The kids opened their presents from youngest to oldest, so Taylor was first. He did the thank you script kind of badly. He forgot to use the word appreciate and looked at his new Pokémon cards instead of their faces, but he was only nine, after all. Then it was Kaz's turn. He opened his neatly instead of tearing up the paper. He thought he did okay with the thank you part and with not asking them why they thought anyone would want a remote control tank or books about people turning into animals. He liked the kit that let you put together different plastic airplanes though, and when he opened the box, the instructions were complicated enough to be interesting. Amy was getting her presents now, but no one had ever told him if he had to pay attention to that part, so he didn't. 
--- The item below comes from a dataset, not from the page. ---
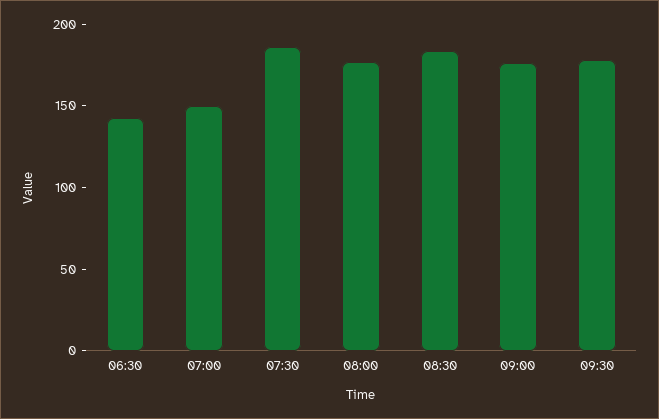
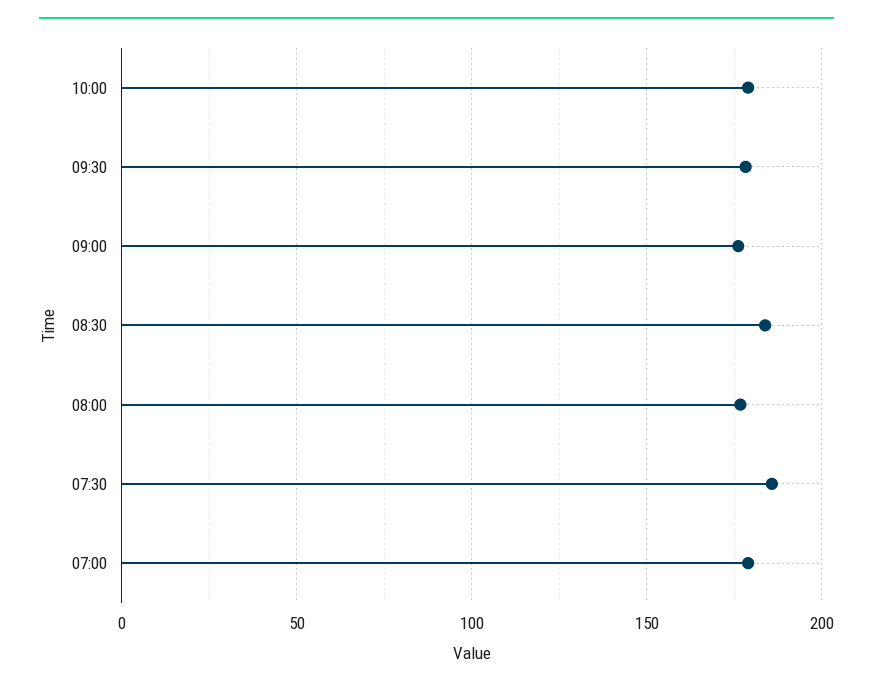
06:30: 140 -> none
07:00: 150 -> 180
10:00: none -> 180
He was interrupted from his careful inventory of the parts by Michael, who cleared his throat in the way that meant ‘I'm going to say something you're supposed to listen to.’

“I've actually got another present for all of us. I won year-round tickets to the water park in the holiday raffle at work and I thought we could all share them. There's four, so we adults could take turns with one of us bringing the kids. It's still winter, of course, but when summer hits, the cool water will–” Kaz felt his heart start pounding in his chest. Wet skin, water going up his nose and into his mouth. No. He grabbed fistfuls of his shirt and held onto the fabric tightly, trying to remember where he was, that he was dry and in a warm room and everyone here was alive. They wouldn't force him to go just because there were tickets. Another of the adults could go instead and he could stay home where the only water he ever had to be in was a shower. They hadn't tried to make him take baths, not after the mirror incident. 

“Doesn't that sound like fun, Kaz?” Hazel prompted him, and he swallowed hard. 

“Thank you for sharing your tickets with us.” He recited the words while staring at Michael's ear. “I appreciate it. It's really nice of you.”

“He's so strange,” Elaine whispered to Grant quietly enough that she probably thought Kaz couldn't hear her. “Is he… you know,  okay? Mentally?”

“He's a little autistic, but he's in therapy for that. He's getting good grades in school, though. You'd never guess there was anything wrong with him if not for the way he talks sometimes. And he really seems to get along with your kids.” Grant was even worse at whispering than Elaine because Amy was looking at them and then at Kaz, frowning.

Now she wouldn't want to be his friend. People didn't, when they found out something was wrong with you. And it wasn't fair. He'd followed Miss Debra's script perfectly for every gift. He'd gotten it right. Elaine's kids were the ones who weren't saying thank you properly, not him. Did they have a different script? How did Elaine expect him to know their script when he'd never even met them before?

Miss Debra said that kids like him had to work harder to communicate in a proper way that earned people's respect, but sometimes it seemed like the things she said would work didn’t really. 

Kaz would find other ways, though. Elaine and Michael would respect him when they saw how much better he was at cards than their kids were. Grant would respect him when he got better at staying still and paying attention when people talked. And Hazel would be very respectful about not making Kaz go to the water park if it meant that Grant wouldn't find out about the dirty text messages she'd been sending to that guy she worked with. 

We'll survive all of this bullshit, Jordie had told him when he'd been too feverish to remember not to curse around Kaz. Things will turn around. We'll make our own luck, just you wait.